Canopy would be engaged in price-gouging, not inflation.
And what is to stop other cannabis producers from entering the field and competing with Canopy to bring prices back in line with market preferences? (Other than costly regulatory rules imposed by governments.)
Inflation, whether it’s in the cannabis industry or groceries, is caused by central banks.
They engage in “open market operations,” where they buy bonds from the big institutional banks (the ones you find on Wall Street or Bay Street).
Now, do central banks buy these bonds with their gold reserves? Of course, not. The Bank of Canada, for example, has no gold.
Do central banks even debit their accounts when they credit the institutional banks? Of course, not. That would defeat the purpose.
The central bank exists to print money. To add digital numbers to a balance sheet. This is how they control interest rates like they’re crafting “public policy” rather than destructively interfering with the market economy.
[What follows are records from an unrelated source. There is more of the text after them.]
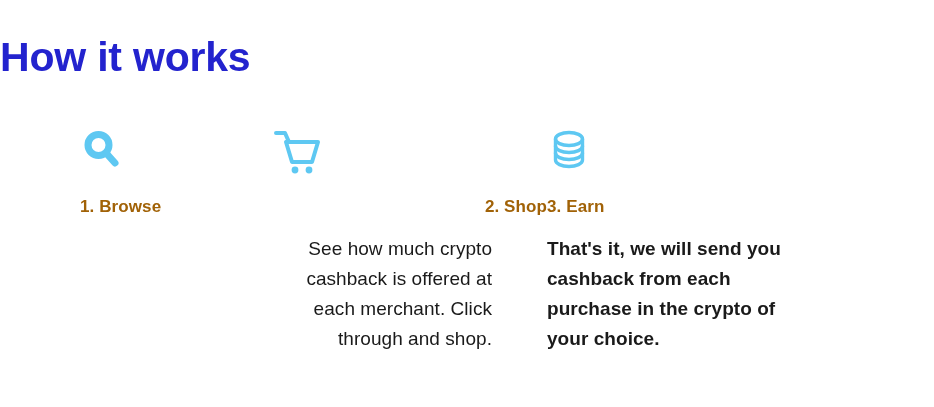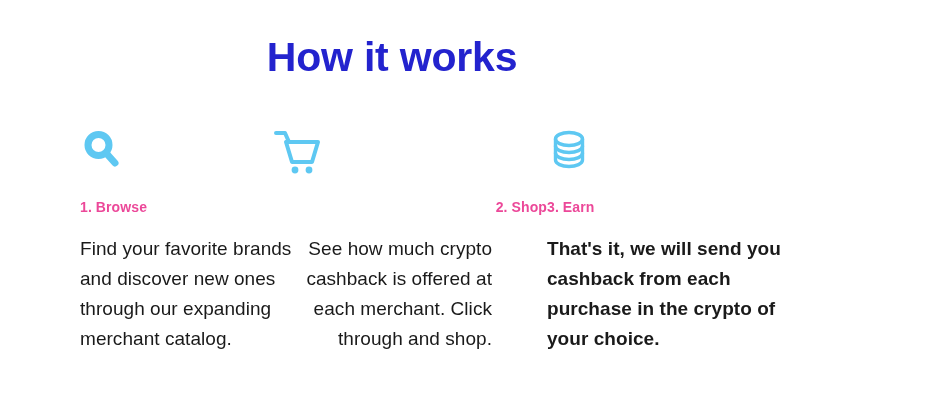"How it works" .section-title { text-align: center -> none }
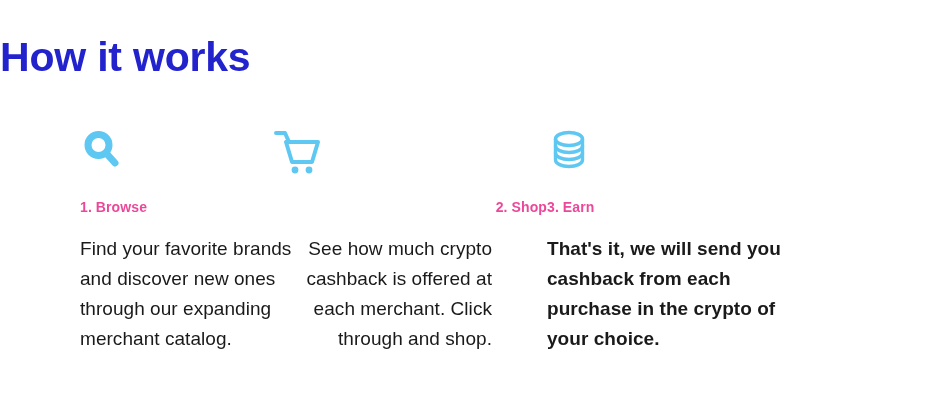"1. Browse" .step-title { color: #ec4899 -> #a16207; font-size: 14px -> 17px }
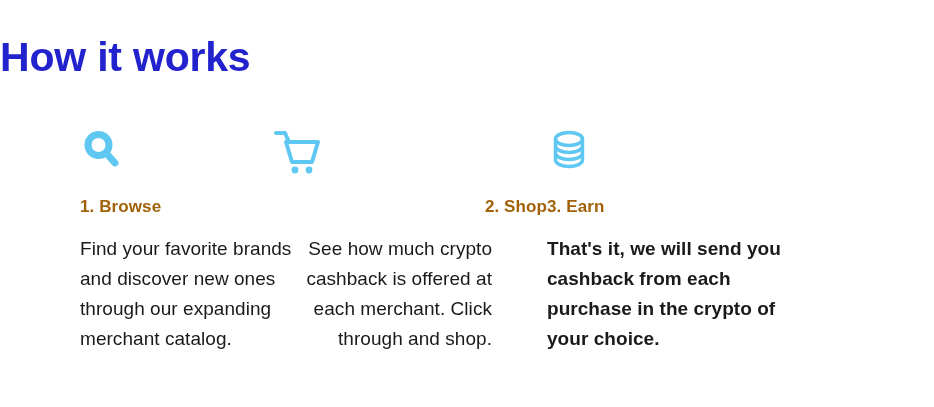"Find your favorite brands and" div.step-body { html: <div>Find your favorite brands and discover new ones through our expanding merchant catalog.</div> -> none }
And then, the big banks engage in fractional reserve banking, further pyramiding the money supply.
And when you increase the money supply, its price in terms of other goods will fall. In other words, money loses its purchasing power—the prices of goods and services increase.
Banks create inflation. You can call that corporate greed, but, as I said, that’s like saying the United States in the Milky Way Galaxy.
Technically correct, but saying it aloud says more about your intelligence than you think.
There is no such thing as inflation when we have market-based money, like gold, silver, bitcoin, or hash-coin. Just the criminal act of counterfeiting money.